Les Cinq se mirent en route et eurent vite fait de rallier le chalet. Le poêle à pétrole répondit à ce qu’on attendait de lui : bientôt une douce chaleur régna dans la salle commune et une grosse lampe — à pétrole également — éclaira la scène paisible des enfants réunis autour de la table.

« Et maintenant, à quoi allons-nous jouer ? questionna Mick. Il est encore trop tôt pour songer à dîner.

— Nous pourrions jouer aux « mariages » ! suggéra Annie.

— D’accord ! acquiesça Claude. Nous avons eu une bonne idée d’apporter des cartes. »

Les enfants firent plusieurs parties à la suite, mais ne tardèrent pas à en avoir assez. Ils n’avaient que trop eu l’occasion de s’amuser à des jeux assis pendant la période de réclusion que leur avait value leur grippe.

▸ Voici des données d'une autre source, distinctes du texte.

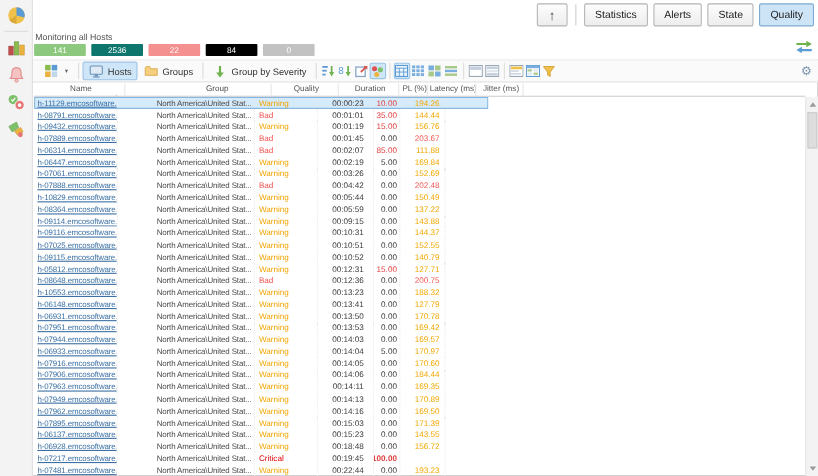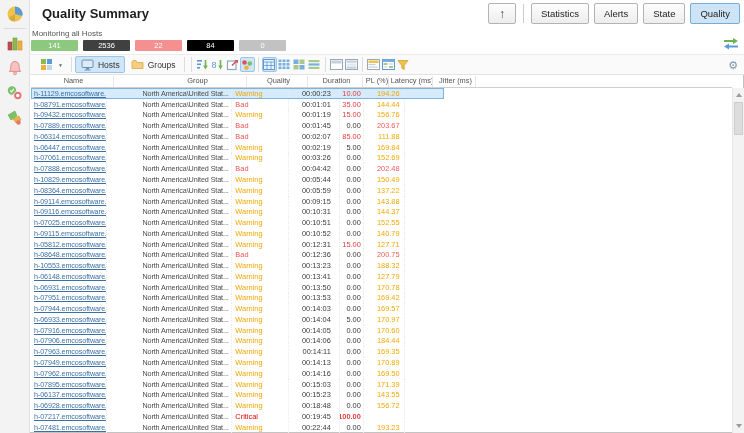"Quality Summary" div.page-title { html: <div>Quality Summary</div> -> none }
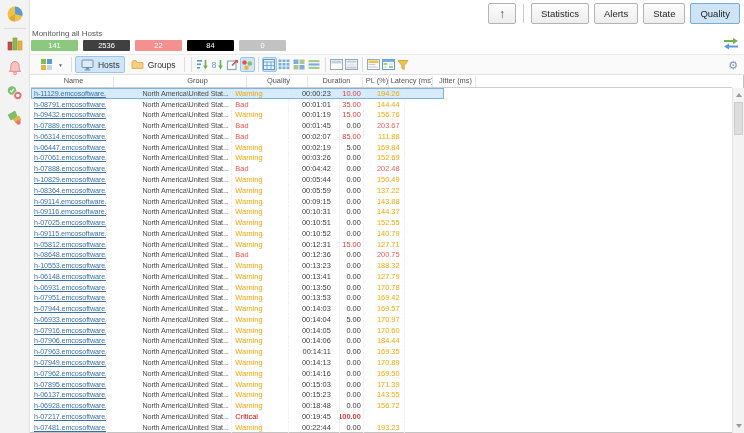"2536" div.badge { background: #404040 -> #0f766e }
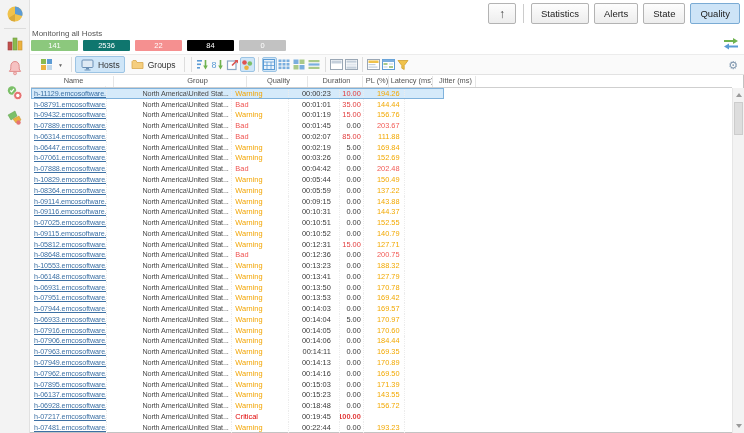"Group by Severity" div.tbtn { html: none -> <div> <span> <svg> <path></path> <polygon></polygon> </svg> </span> <span>Group by Severity</span> </div> }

Mick, qui se sentait des fourmis dans les jambes, finit par se lever pour se les dégourdir un peu. Il alla jusqu’à la fenêtre et scruta les ténèbres qui, maintenant, enveloppaient le chalet et dérobaient aux regards la vue des collines couvertes de neige.

Soudain, le jeune garçon écarquilla les yeux de surprise. Il demeura un moment silencieux puis, sans tourner la tête, se décida à alerter les autres.

« Vite ! leur cria-t-il. Venez voir !… Regardez de ce côté… Je n’ai pas la berlue, n’est-ce pas ? Dites-moi un peu ce que cela signifie ! Avez-vous jamais rien vu d’aussi extraordinaire ? »

D’un seul élan, François, Claude et Annie se précipitèrent vers la fenêtre.